◆ Work request: Where a line holds the word "registration", copy that line from the data below.

◆ Provided material:
□ □ □ □ □ □ □
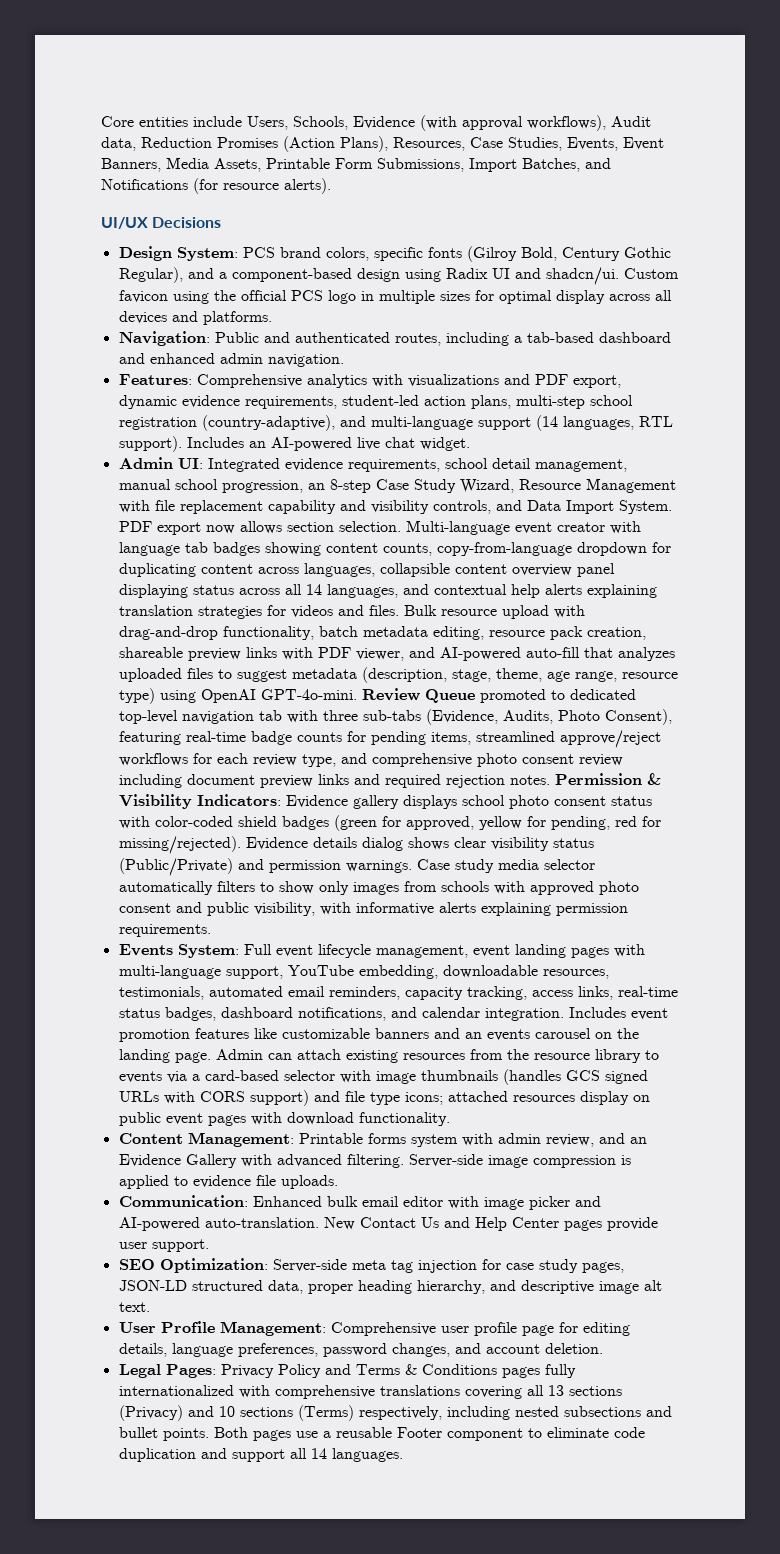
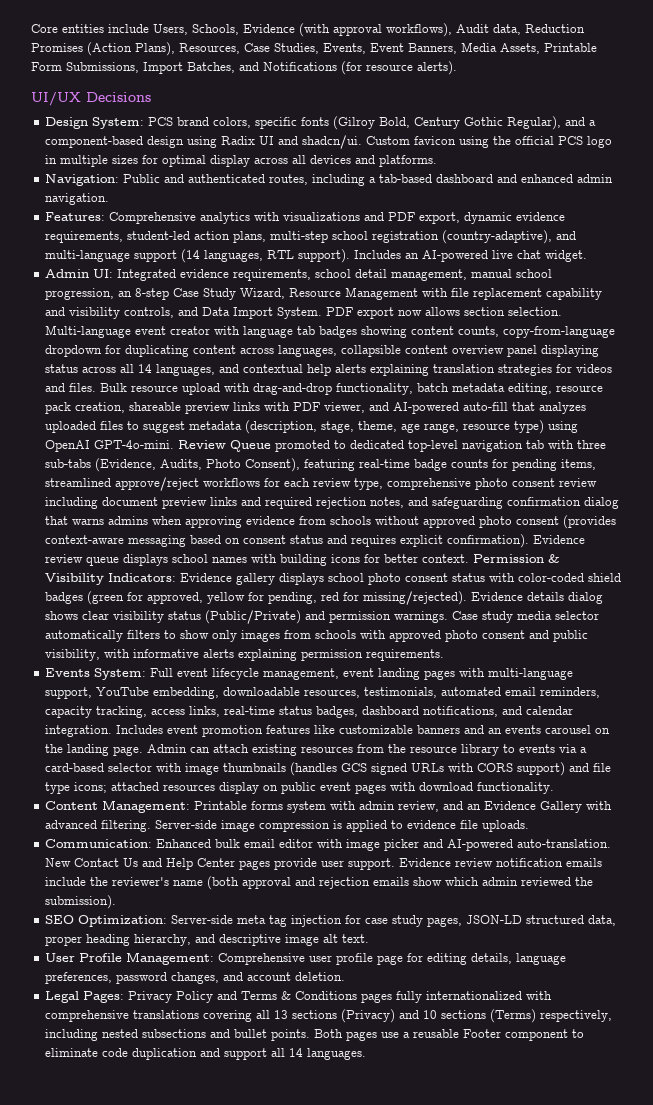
- Review Queue promoted to dedicated top-level navigation tab with three sub-tabs (Evidence, Audits, Photo Consent), featuring real-time badge counts for pending items, streamlined approve/reject workflows for each review type, and comprehensive photo consent review including document preview links and required rejection notes.
+ Review Queue promoted to dedicated top-level navigation tab with three sub-tabs (Evidence, Audits, Photo Consent), featuring real-time badge counts for pending items, streamlined approve/reject workflows for each review type, comprehensive photo consent review including document preview links and required rejection notes, and safeguarding confirmation dialog that warns admins when approving evidence from schools without approved photo consent (provides context-aware messaging based on consent status and requires explicit confirmation). Evidence review queue displays school names with building icons for better context.
+ Evidence review notification emails include the reviewer's name (both approval and rejection emails show which admin reviewed the submission).

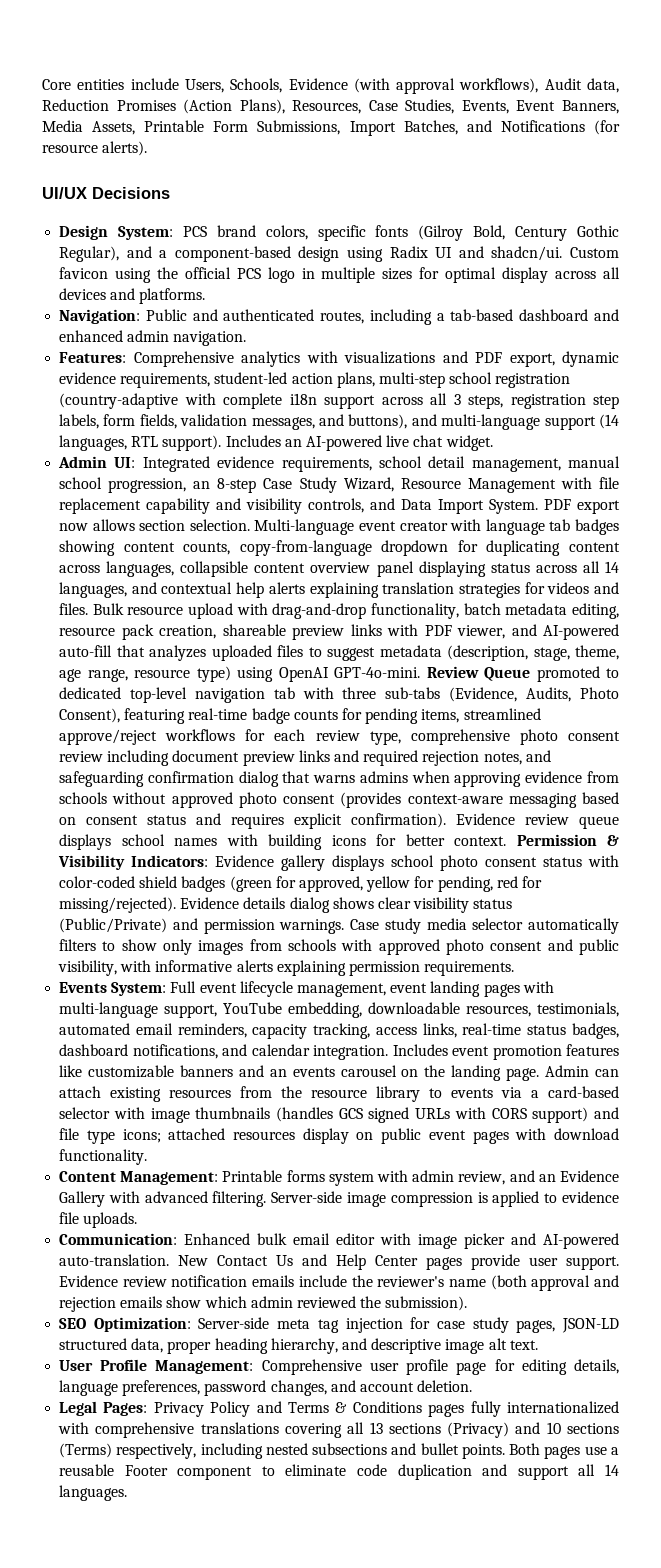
- Features: Comprehensive analytics with visualizations and PDF export, dynamic evidence requirements, student-led action plans, multi-step school registration (country-adaptive), and multi-language support (14 languages, RTL support).
+ Features: Comprehensive analytics with visualizations and PDF export, dynamic evidence requirements, student-led action plans, multi-step school registration (country-adaptive with complete i18n support across all 3 steps, registration step labels, form fields, validation messages, and buttons), and multi-language support (14 languages, RTL support).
□ □ □ □ □ □ □
◆ Solution to the exercise:
- Features: Comprehensive analytics with visualizations and PDF export, dynamic evidence requirements, student-led action plans, multi-step school registration (country-adaptive), and multi-language support (14 languages, RTL support).
+ Features: Comprehensive analytics with visualizations and PDF export, dynamic evidence requirements, student-led action plans, multi-step school registration (country-adaptive with complete i18n support across all 3 steps, registration step labels, form fields, validation messages, and buttons), and multi-language support (14 languages, RTL support).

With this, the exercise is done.